• Kino
  • Mapa
  • Ogłoszenia
  • Forum
  • Komunikacja
  • Raport

Gdynia: miała być zabudowa, będzie teren zielony

Patryk Szczerba
25 lutego 2018 (artykuł sprzed 6 lat) 
Obecnie na terenie przy ul. Kilińskiego i Abrahama stoją samochody. Teren zostanie częściowo przeznaczony na zieleń urządzoną. Obecnie na terenie przy ul. Kilińskiego i Abrahama stoją samochody. Teren zostanie częściowo przeznaczony na zieleń urządzoną.

Pomiędzy ulicami Kilińskiego i Abrahama zobacz na mapie Gdyni w centrum Gdyni była planowana zabudowa mieszkaniowo-usługowa, która przy okazji miała też rozwiązać problemy parkingowe. Prawdopodobnie miasto będzie jednak musiało oddać spadkobiercom dawnych właścicieli część terenu, więc urzędnicy zdecydowali, że nie będzie można na nim nic zbudować.



Zapisy uchwalonego w 2011 planu zagospodarowania dopuszczały przy ul. Kilińskiego i Abrahama zabudowę usługową i mieszkaniową. Dla użytkowników i mieszkańców planowano dodatkowo budowę parkingu oraz terenu rekreacyjnego. Obu elementów w kwartale zabudowy obecnie brakuje.

Teren zielony zamiast zabudowy



Miasto było gotowe sprzedać trzy działki, które inwestor mógłby zabudować, tyle że coraz bardziej prawdopodobne jest, że odzyskają je spadkobiercy byłych właścicieli. W magistracie zagrożenie oddania działek oceniono jako "prawdopodobne".

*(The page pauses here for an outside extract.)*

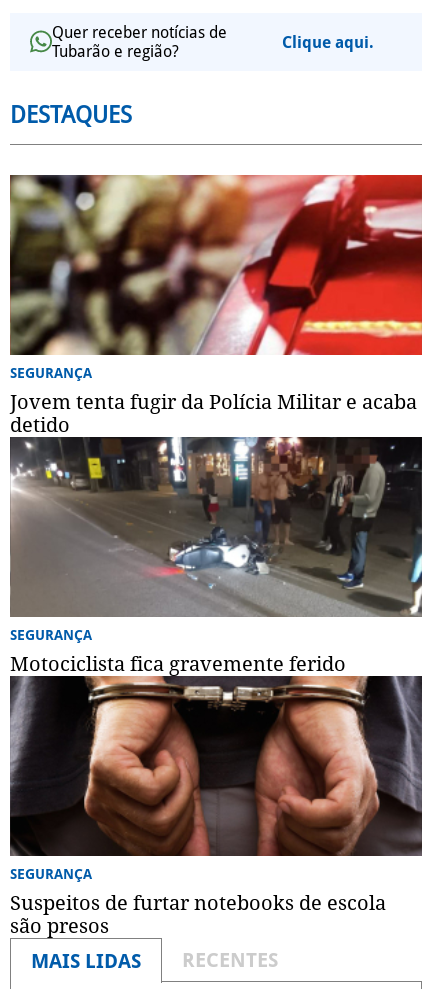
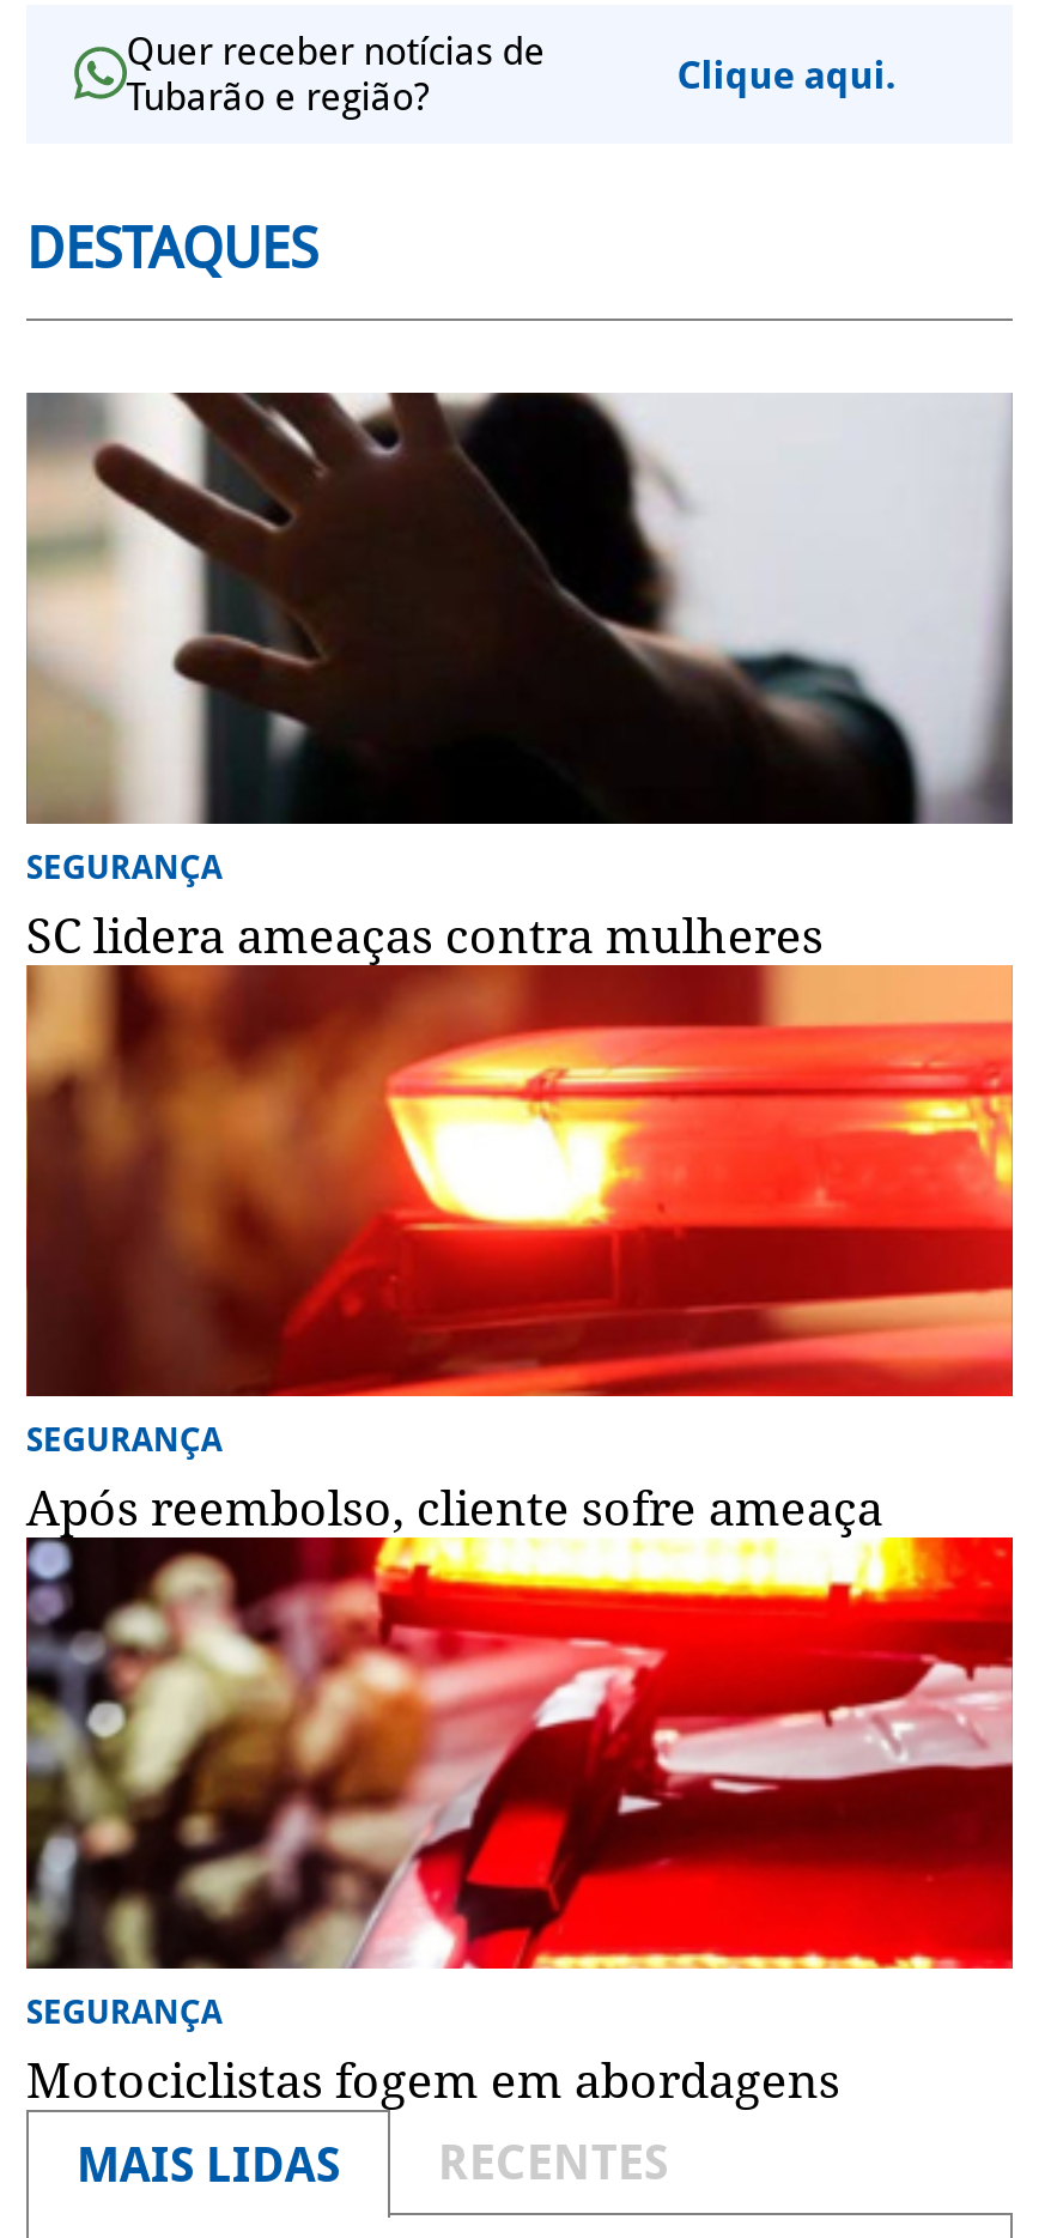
[9,174,423,437] [image] | Jovem tenta fugir da Polícia Militar e acaba | detido -> [26,390,1015,966] [image] | SC lidera ameaças contra mulheres
[9,436,423,676] [image] | Motociclista fica gravemente ferido -> [24,984,1015,1538] [image] | Após reembolso, cliente sofre ameaça
[9,675,423,938] [image] | Suspeitos de furtar notebooks de escola | são presos -> [24,1535,1015,2111] [image] | Motociclistas fogem em abordagens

W związku z tym Wydział Gospodarki Nieruchomościami i Geodezji wystąpił z wnioskiem o zmiany w planie miejscowym.

Dlaczego spadkobiercy nie będą mogli zrealizować planów miasta?



- W związku z prawdopodobną koniecznością zwrotu dwóch działek i brakiem możliwości wspólnego ich zbycia oraz przeprowadzenia kompleksowej inwestycji, zasadne jest przystąpienie do zmiany planu miejscowego, mającego na celu umożliwienie odrębnego zagospodarowania poszczególnych gruntów - tłumaczy Andrzej Ryński, naczelnik Wydziału Gospodarki Nieruchomościami i Geodezji.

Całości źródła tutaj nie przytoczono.